The problem was that the test was doing two unsafe things with the right-shift assignment operator. The first unsafe thing was using itself as the operand.

  ref >>= ref;

This causes clang to give a "self assign overload" warning. Using a variable as its own operand for a compute assign operation isn't great style, but for some operations it can cause weird errors. The reason for the warning is that for a true integer shift operation, the compiler will recognize that the result should be 0. So, when using this on base integer types, you will get 0. But overloads can give you something different, so that might lead to unexpected results. Because we are using an overload (for the ArrayPortalValueReference class), the compiler tells us we can get potentially unexpected results.

OK. That seems like something we can safely ignore (and were ignoring for some time). After all, the whole point of the ArrayPortalValueReference operators is to behave exactly the same as the values they wrap. That brings us to the second unsafe thing the test was doing: using an invalid value as the right hand operation. And this is where things get weird.

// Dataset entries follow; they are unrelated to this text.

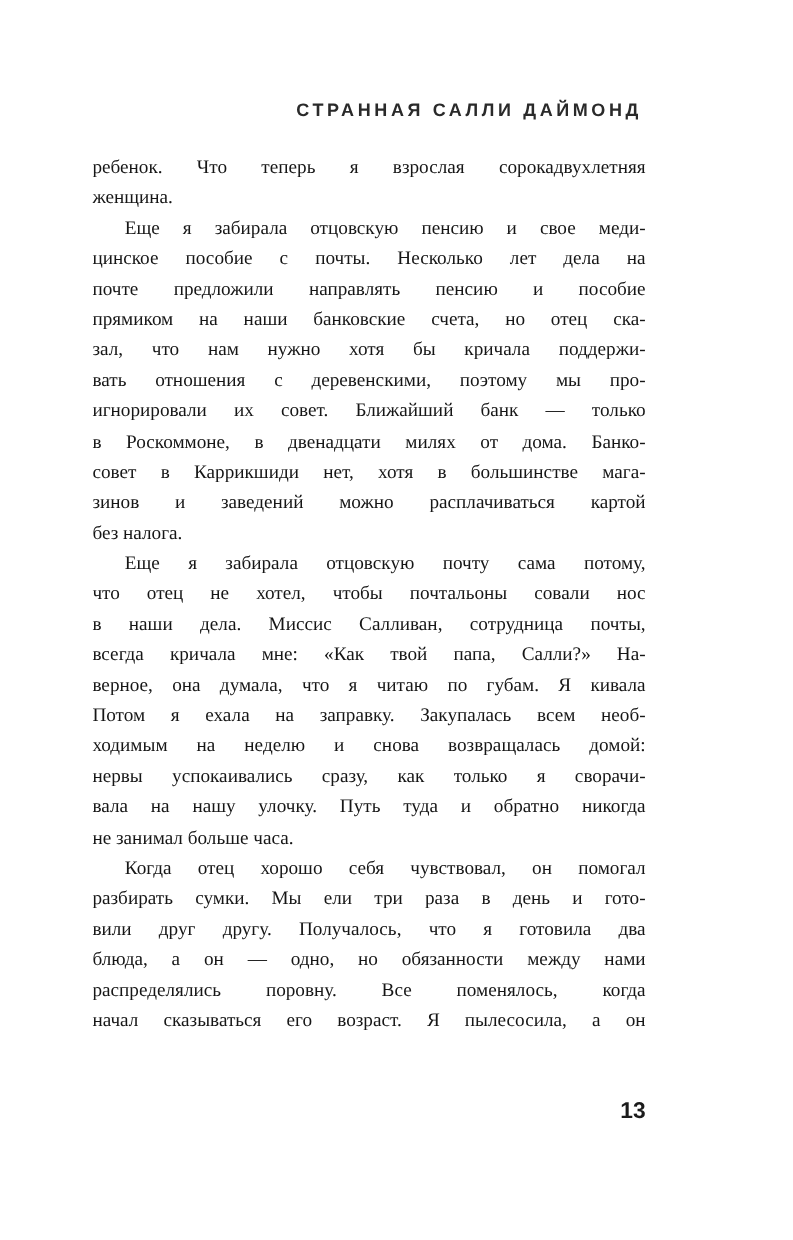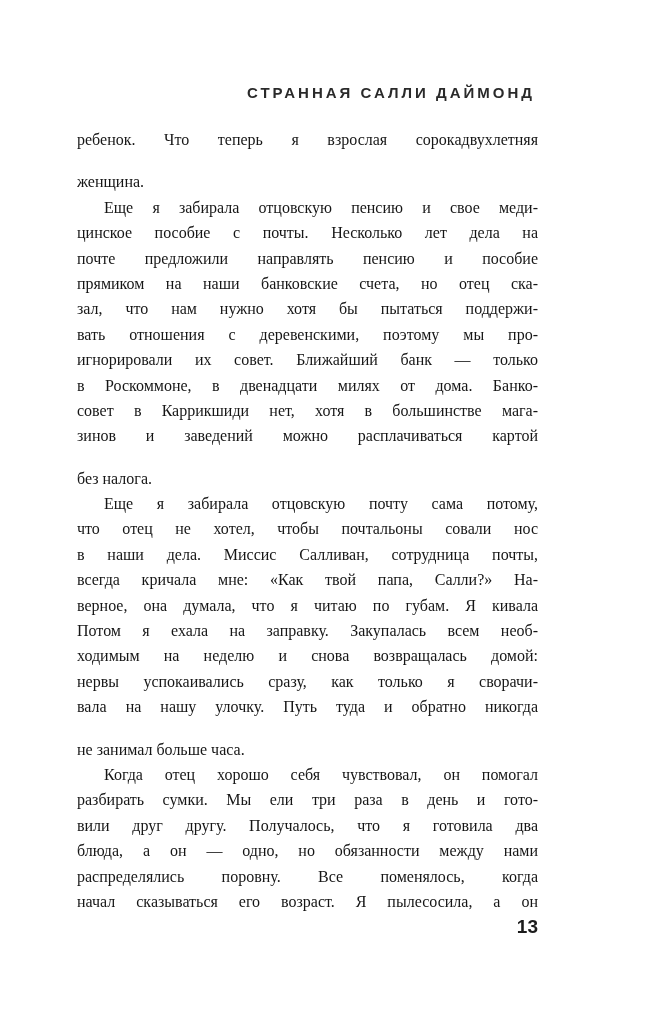--- a/index.html
+++ b/index.html
@@ -49,7 +49,6 @@
   }
   .line.line-last {
     text-align-last: left;
-    margin-top: 17px;
   }
   .line.indent {
     text-indent: 27px;

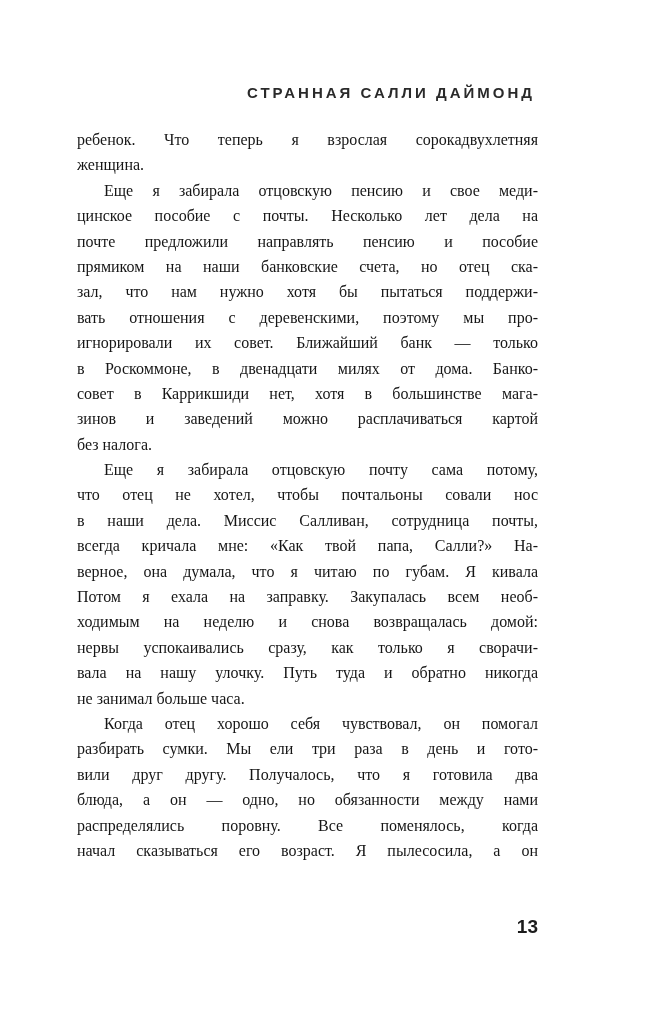--- a/index.html
+++ b/index.html
@@ -81,7 +81,7 @@
         <div class="line">цинское пособие с почты. Несколько лет дела на</div>
         <div class="line">почте предложили направлять пенсию и пособие</div>
         <div class="line">прямиком на наши банковские счета, но отец ска-</div>
-        <div class="line">зал, что нам нужно хотя бы пытаться поддержи-</div>
+        <div class="line">зал, что нам нужно хотя бы кричала поддержи-</div>
         <div class="line">вать отношения с деревенскими, поэтому мы про-</div>
         <div class="line">игнорировали их совет. Ближайший банк — только</div>
         <div class="line">в Роскоммоне, в двенадцати милях от дома. Банко-</div>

The test was specifically failing when being run on Int32. It was setting the underlying value for ref to be 1000 to start with. So the expression ref >>= ref was trying to right shift ref by 1000 bits. Logically, this should of course give you 0. However, shifting a number by more bits than exist causes undefined behavior (c.f. https://wiki.sei.cmu.edu/confluence/display/c/INT34-C.+Do+not+shift+an+expression+by+a+negative+number+of+bits+or+by+greater+than+or+equal+to+the+number+of+bits+that+exist+in+the+operand). You might not get back the expected value, and this is exactly what was happening.

What I think happened was that the compiler determined that any valid shift would be contained in 5 bits, so it truncated the value (1000) to the least signifcant 5 bits (which happens to be 8). It then shifted 1000 by 8 and got the value 3 instead of 0.

The fix picks an operand number that is sure to be valid.